In the cover story of the June 2013 issue, Suvi Gezari takes us into the den of hibernating black holes, showing us what happens when a star tickles the nose of a powerful beast: the black hole rips the unlucky star apart, lighting a flare that can be seen from across the universe.

After Gezari observed a flare from a supermassive black hole tidally shredding a star, James Guillochon (University of California, Santa Cruz) ran a simulation to show the fate of the stellar remains. The video below shows a black hole 1 million times the mass of the Sun (dot in upper left-hand corner) ripping a star apart. Half the remains are ejected from the system at high speeds; the other remains take weeks to circle back, eventually spiraling into the black hole. (The simulation's red-to-white color scale represents low-to-high gas density.)

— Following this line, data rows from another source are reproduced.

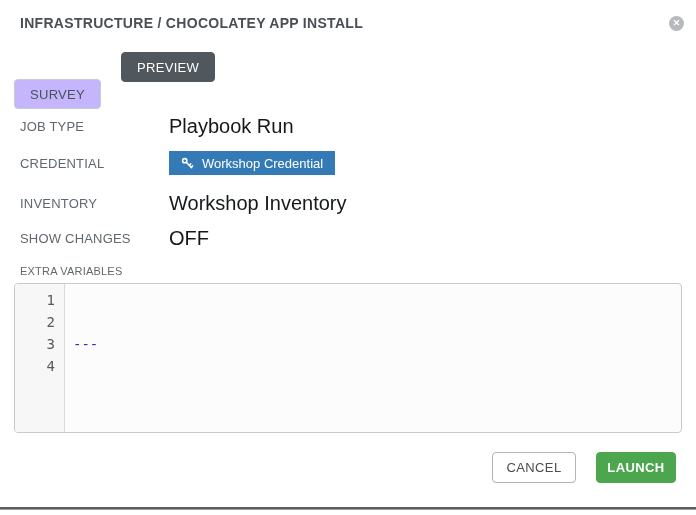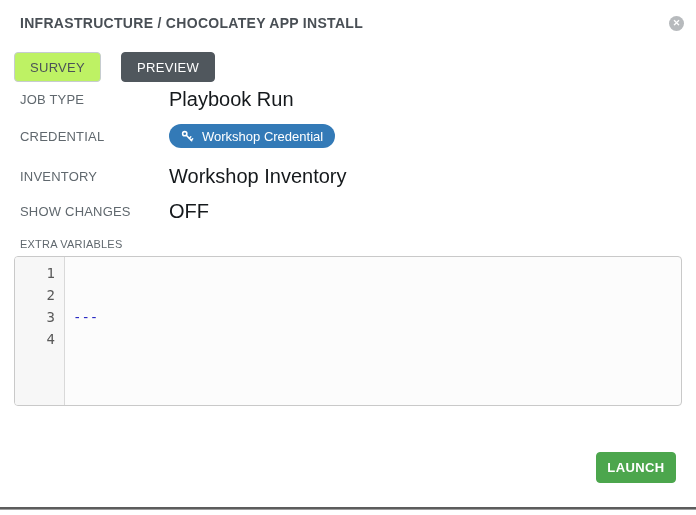"SURVEY" .tab-inactive { background: #bef264 -> #c4b5fd; margin-top: none -> 27px }
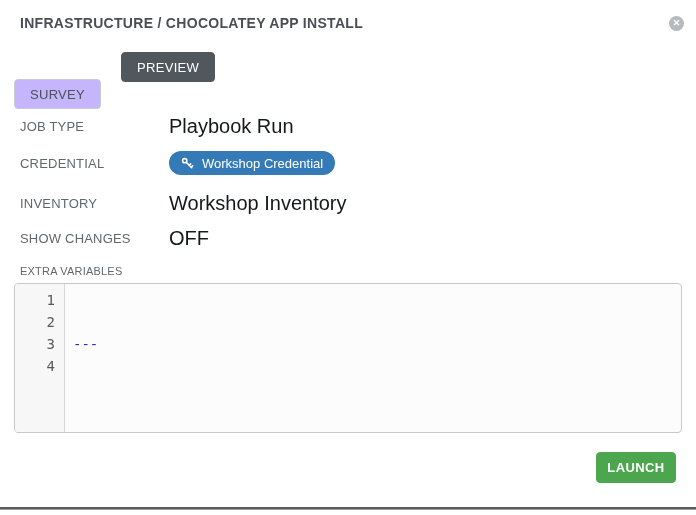"Workshop Credential" .credential-tag { border-radius: 12px -> 0 }
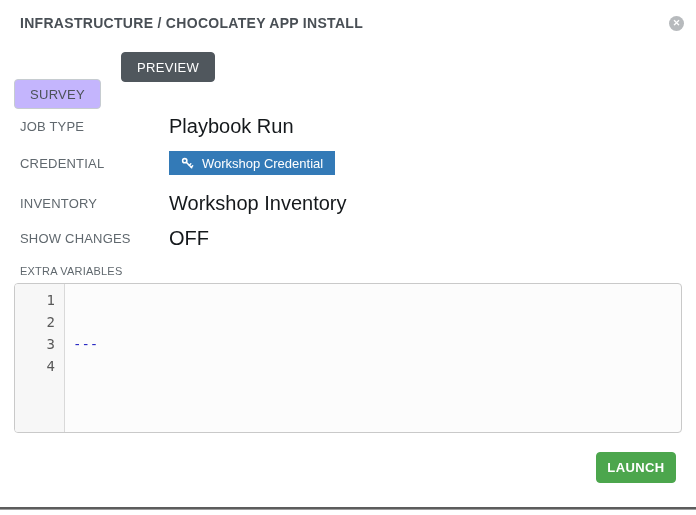"CANCEL" button.btn { html: none -> <button>CANCEL</button> }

NASA produced a more simplistic animation (rather than a physics-based simulation) to show what a star-shredding black hole might look like:

This animation was produced to illustrate what might have caused the X-ray flare caught by Swift, known as Sw J1644+57. In the animation, a star passes too close to a black hole and tears apart to form a disk. (Half the stellar remains would have been ejected, but the animation doesn't show this detail.) The disk in turn feeds a jet of X-ray and radio-emitting particles that speed away almost as fast as the speed of light.